Reversal of Medicare Physician Reimbursement Reduction Possible This Year
Congress this week might approve a provision that would reverse a scheduled reduction in Medicare physician reimbursements, according to legislative aides, the Washington Post reports (Weisman, Washington Post, 12/3). Medicare physician reimbursements will decrease by 5.1% in January 2007 without congressional action.
Legislative aides said lawmakers this week -- likely the final week of the 109th Congress -- might attach the provision to tax legislation (Washington Post, 12/3). The legislation has "been tied up in disputes over other legislation all year" and might "run into trouble again if lawmakers try to use the package to gain approval of more controversial items," the New York Times reports (Hulse, New York Times, 12/4).
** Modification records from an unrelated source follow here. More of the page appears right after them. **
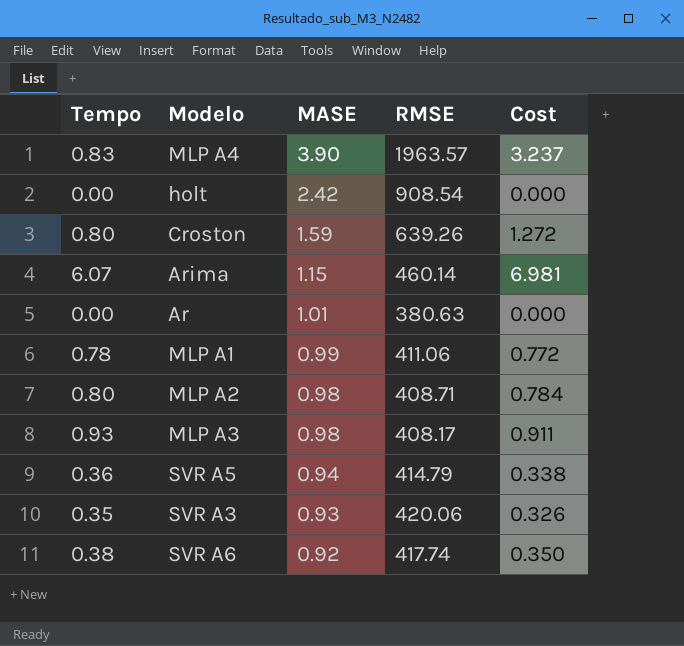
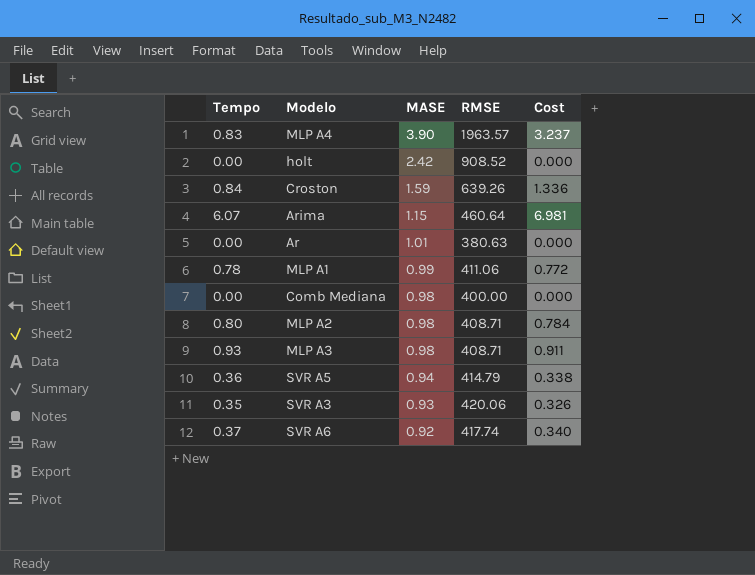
holt | RMSE: 908.54 -> 908.52
Croston | Tempo: 0.80 -> 0.84
Croston | Cost: 1.272 -> 1.336
Arima | RMSE: 460.14 -> 460.64
row Comb Mediana: none -> 0.00 | 0.98 | 400.00 | 0.000
MLP A3 | RMSE: 408.17 -> 408.71
SVR A6 | Tempo: 0.38 -> 0.37
SVR A6 | Cost: 0.350 -> 0.340

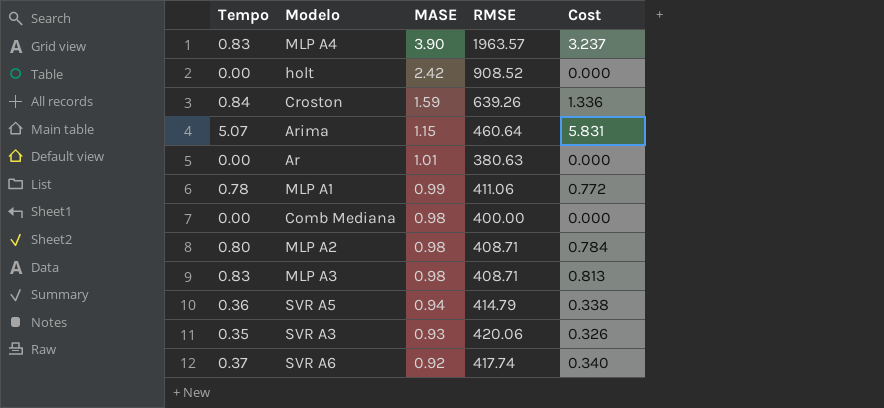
Arima | Tempo: 6.07 -> 5.07
Arima | Cost: 6.981 -> 5.831
MLP A3 | Tempo: 0.93 -> 0.83
MLP A3 | Cost: 0.911 -> 0.813

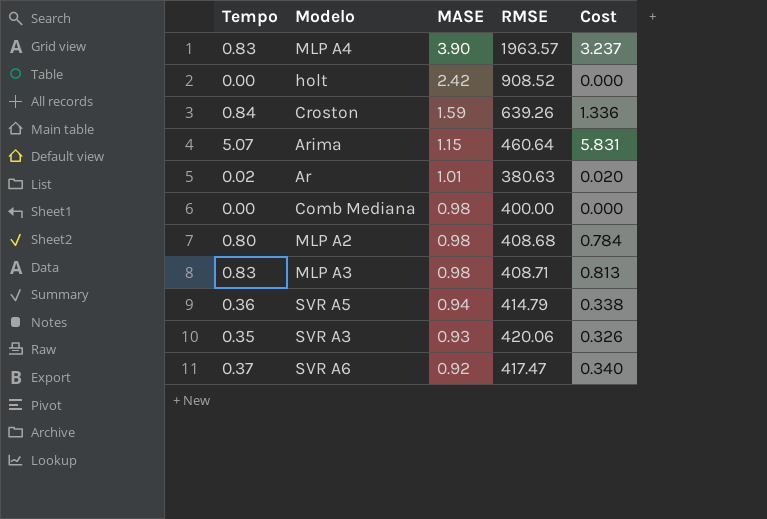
row MLP A1: 0.78 | 0.99 | 411.06 | 0.772 -> none
Ar | Tempo: 0.00 -> 0.02
Ar | Cost: 0.000 -> 0.020
MLP A2 | RMSE: 408.71 -> 408.68
SVR A6 | RMSE: 417.74 -> 417.47

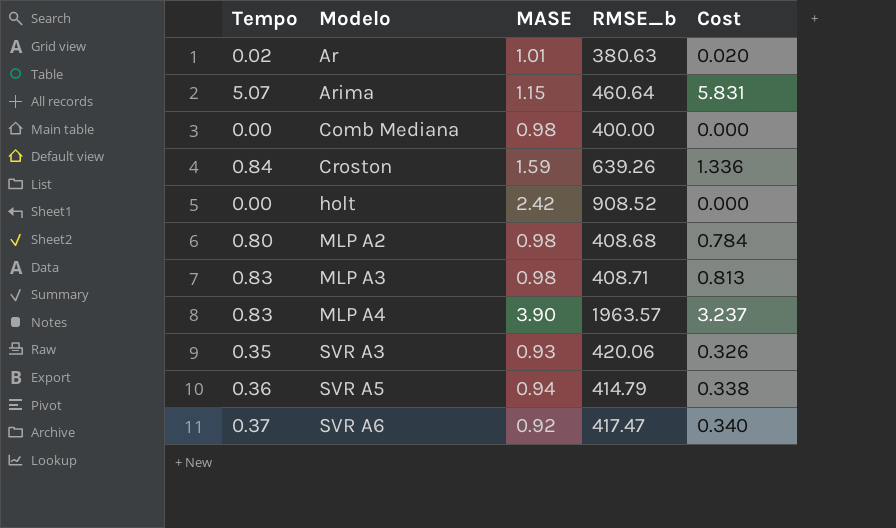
row order: MASE descending -> Modelo ascending
column name: RMSE -> RMSE_b

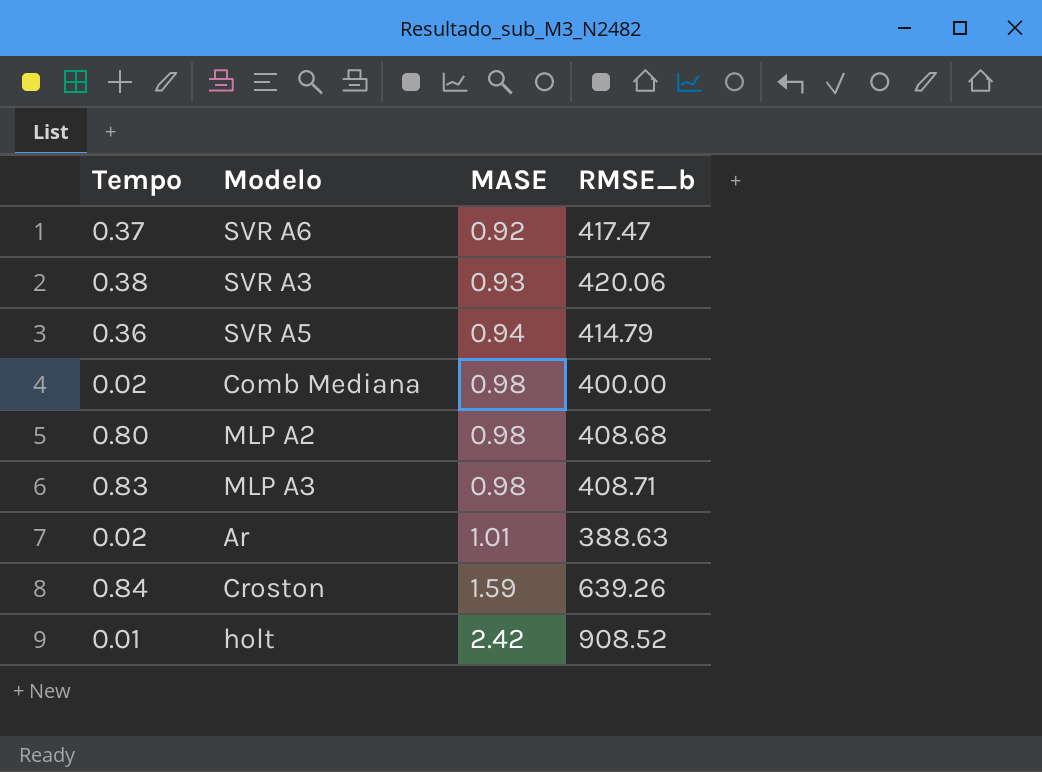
row order: Modelo ascending -> MASE ascending
column Cost | formula: [Tempo] * [MASE] -> none
row Arima: 5.07 | 1.15 | 460.64 | 5.831 -> none
row MLP A4: 0.83 | 3.90 | 1963.57 | 3.237 -> none
SVR A3 | Tempo: 0.35 -> 0.38
Comb Mediana | Tempo: 0.00 -> 0.02
Ar | RMSE_b: 380.63 -> 388.63
holt | Tempo: 0.00 -> 0.01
According to a Republican aide, the provision on Medicare physician reimbursements likely would maintain current rates for one year, although a 0.5% to 1% increase is possible. The Congressional Budget Office estimates that a 1% increase in Medicare physician reimbursements would cost $13 billion over five years.
According to CQ Today, last week "there were indications that the payment proposal was ballooning to include a number of other health care provisions, raising doubts about whether it could be cleared quickly in the Senate." The other health care provisions included measures to address expected budget deficits for state SCHIP programs, increase Medicare reimbursements for rural home health agencies, waive the late enrollment penalty for the Medicare prescription drug benefit and geographically reclassify some hospitals from rural to urban to increase their Medicare reimbursements (Armstrong, CQ Today, 12/1).
In related news, Congress this week likely will approve a continuing resolution to finance most federal agencies until mid-February 2007, the Times reports. Congress to date has passed only two of 11 fiscal year 2007 appropriations bills, those for the Department of Defense and the Department of Homeland Security (New York Times, 12/4). According to Roll Call, House and Senate appropriations aides hope to avoid "extraneous issues" in the continuing resolution by "passing a measure that keeps the government funded through mid-February at the lowest level of either the House-passed bills or last year's level."
A Senate Republican aide said the FY 2007 Military Construction-VA appropriations bill might receive approval with the continuing resolution, provided that no provisions are added to the bill (Pierce, Roll Call, 12/4). CongressDaily reports that "conservatives say they support the bill but have not received assurances that appropriators would keep it 'clean' of additional spending or earmarks, even though appropriators argue they have repeatedly provided such assurances" (CongressDaily, 12/4).
Incoming House Ways and Means Health Subcommittee Chair Pete Stark (D-Calif.) on Friday said he remains uncertain about whether he would support a reversal of the scheduled reduction in Medicare physician reimbursements in the event that Congress does not take action this year.
In addition, Stark commented on legislation to allow Medicare to negotiate directly with pharmaceutical companies for discounts on medications, a practice currently banned under the 2003 Medicare law.
He added that legislation to establish a Medicare prescription drug plan administered by the federal government to compete with private plans likely could not avoid a veto from President Bush and that Democrats likely cannot "eliminate the doughnut hole" coverage gap in the prescription drug benefit (Reichard, CQ HealthBeat, 12/1).
The failure of the 109th Congress to pass most of the FY 2007 appropriations bills "is inexcusable" and "creates enormous problems across a broad spectrum of federal agencies, which have no assurance about what their final spending allowances will be," a Post editorial states.
The editorial concludes, "The fiscal 2008 budget will arrive on lawmakers' desks in early February, most likely along with an oversized emergency spending request for operations in Iraq and Afghanistan. Getting all that business done will be hard enough for the 110th Congress without having to pull clean-up duty for the 109th" (Washington Post, 12/4).